Phosphate removal (P+) : for removing phosphate: phosphate in wastewater helps the growth of algae and by adding +P option, we can remove phosphate from wastewater.
Convenience package (+K) : for easy and rapid control of package: in this option, pressure sensors are located and also settings for holidays (stoppings input flow) and reading function times and system errors with this option can be easily done.
Remote transmission (R+) :for controlling from remote distance: by adding this option, all information of machine including function times and etc. send to telephone and network. By adding this possibility, package Graf can be monitored from remote distances easily and reduce costs of inspection.

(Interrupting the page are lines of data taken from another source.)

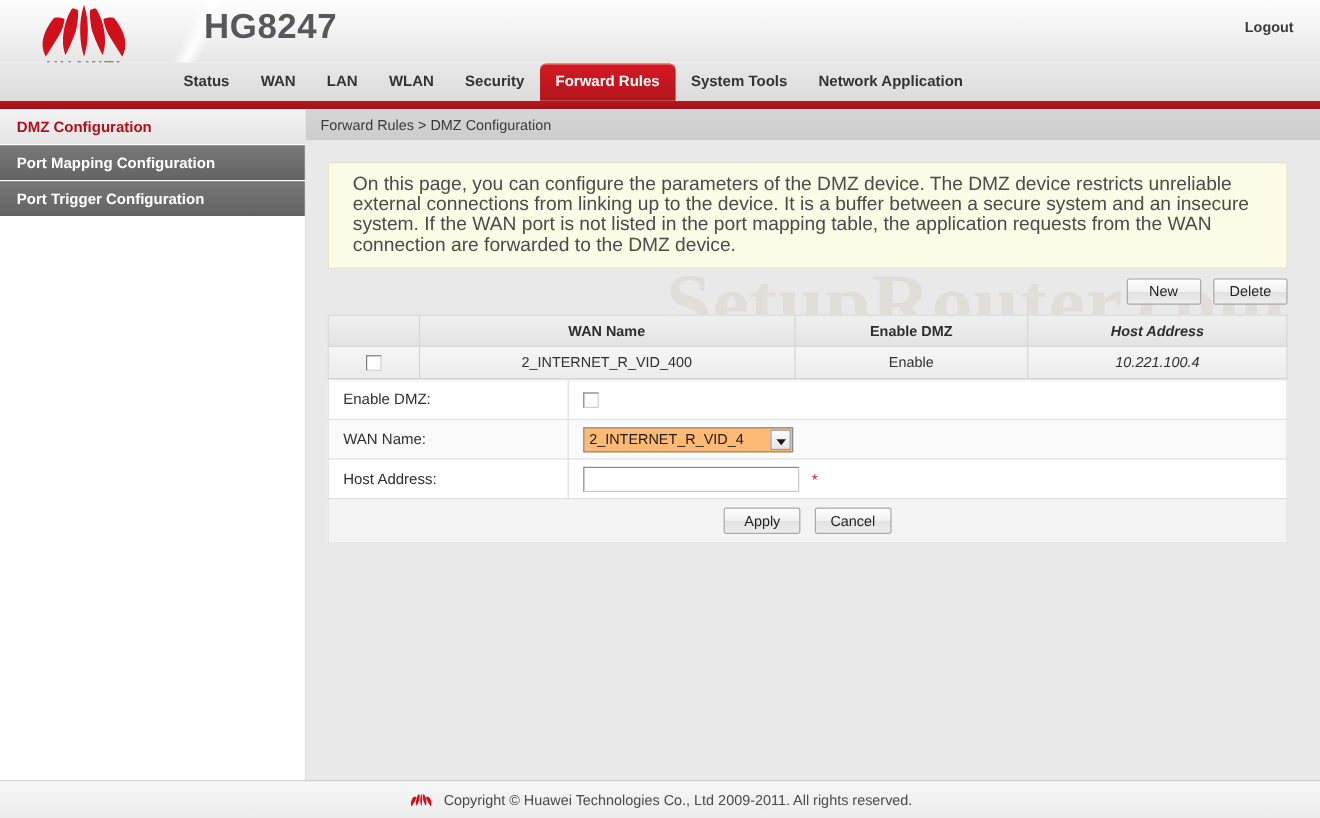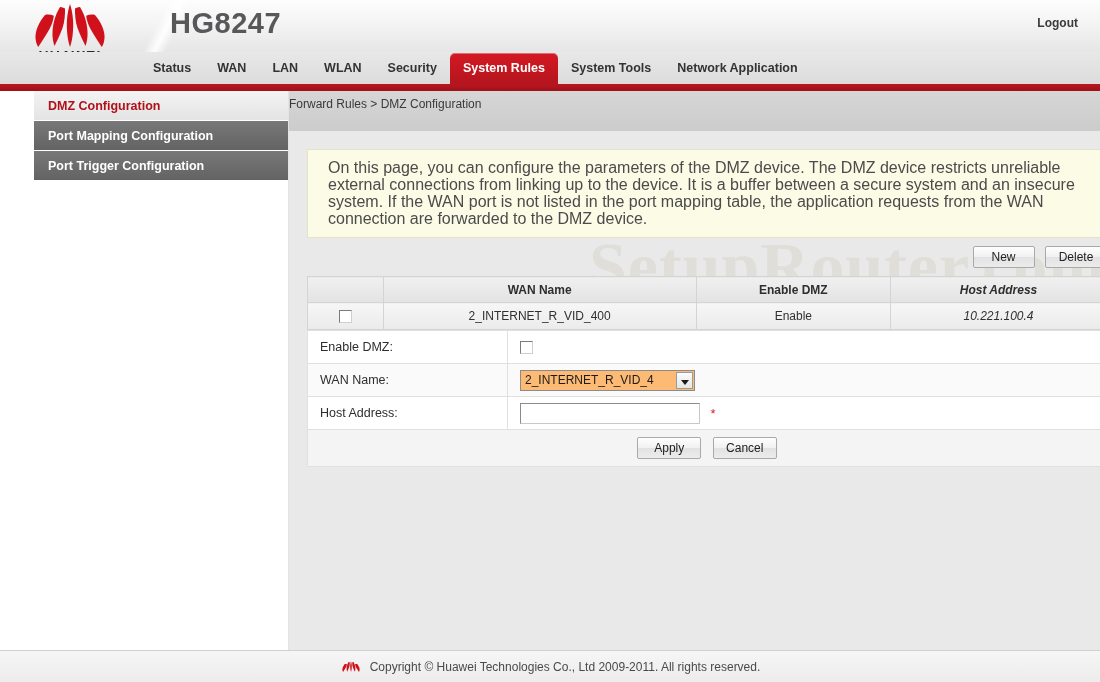"System Rules" div.nav-item { text: System -> Forward }
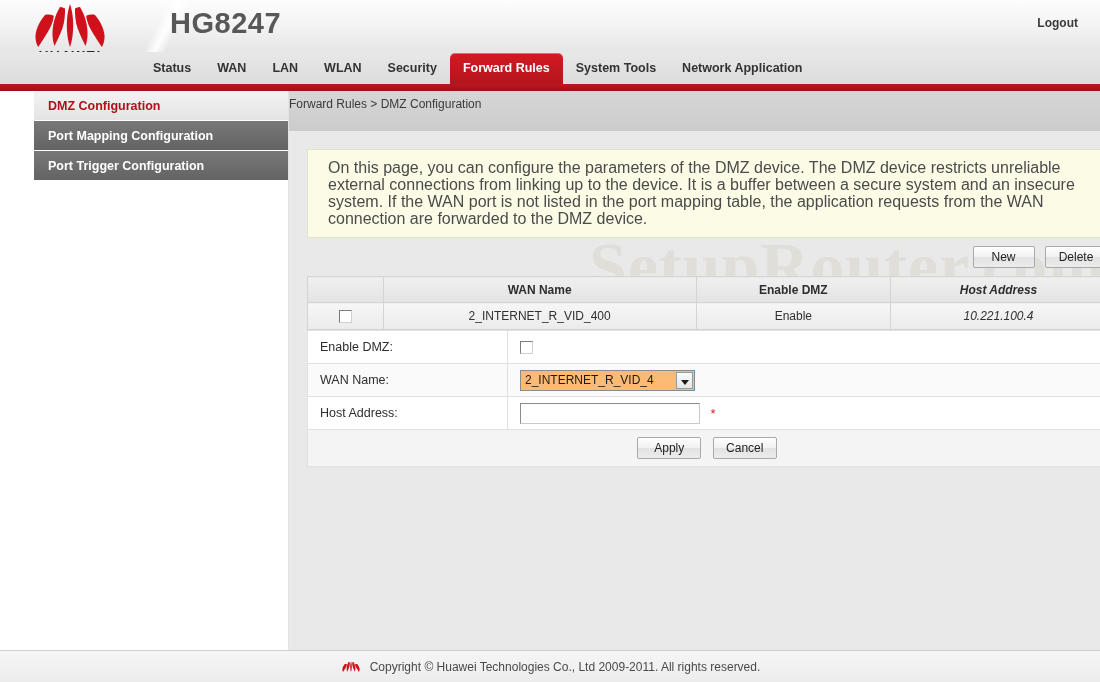"DMZ Configuration" .sidebar { margin-left: 34px -> none }
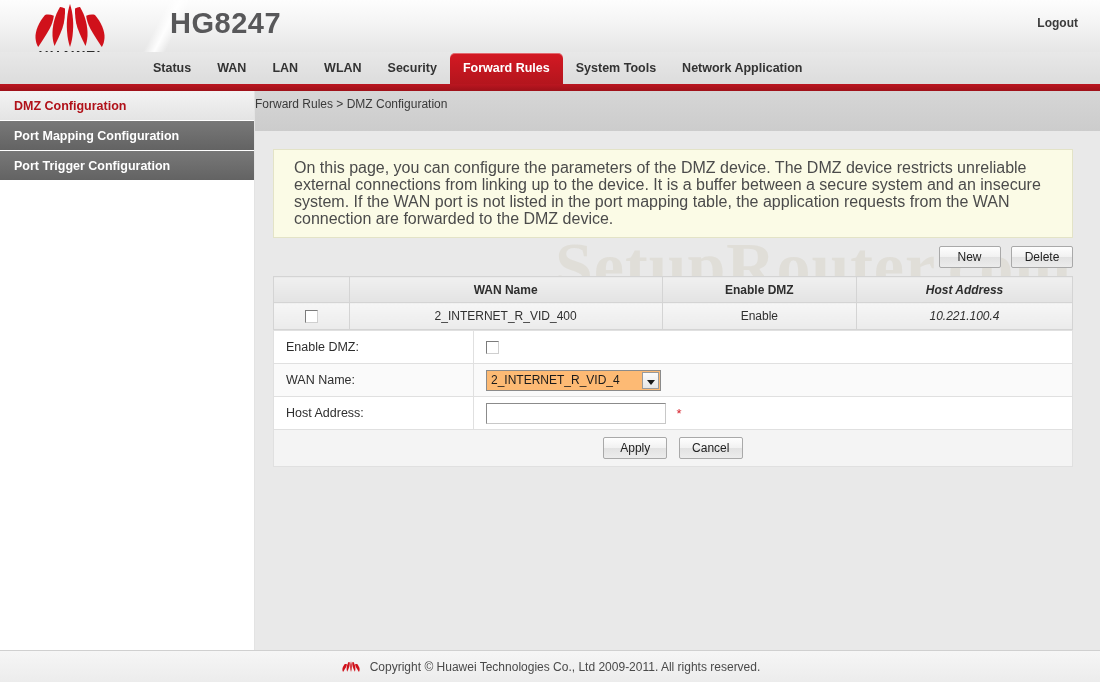"Forward Rules > DMZ Configuration" .breadcrumb { height: 40px -> 26px; padding-left: none -> 12px }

Polypropylene multi-tank sewage treatment package
Sewage treatment systems of pars Ethylene Kish produce in 4 sizes:
1. 2700 liter
2. 3750 liter
3. 4800 liter
4. 6500 liter
The highest size of sewage which can be treated with single-tank package is 2100 liter/24hour which treats with a tank with 6500 liter capacity. For treating higher volumes of tanks, number of tanks increase, for example, two-tank package that capacity of each tank is 4800 liter and can treat a sewage with 3300lit/day. The highest sewage volume which can be treated with propylene is 24m3/day24. This package includes 10 tanks with capacity 6500 liter.
All sewage treatment steps is done in single or multi-tank package similar to single-tank packages with this difference that baffle which divided single-tanks into two pools eliminated and one or several tanks change to initial pond and other tanks to aeration reactor.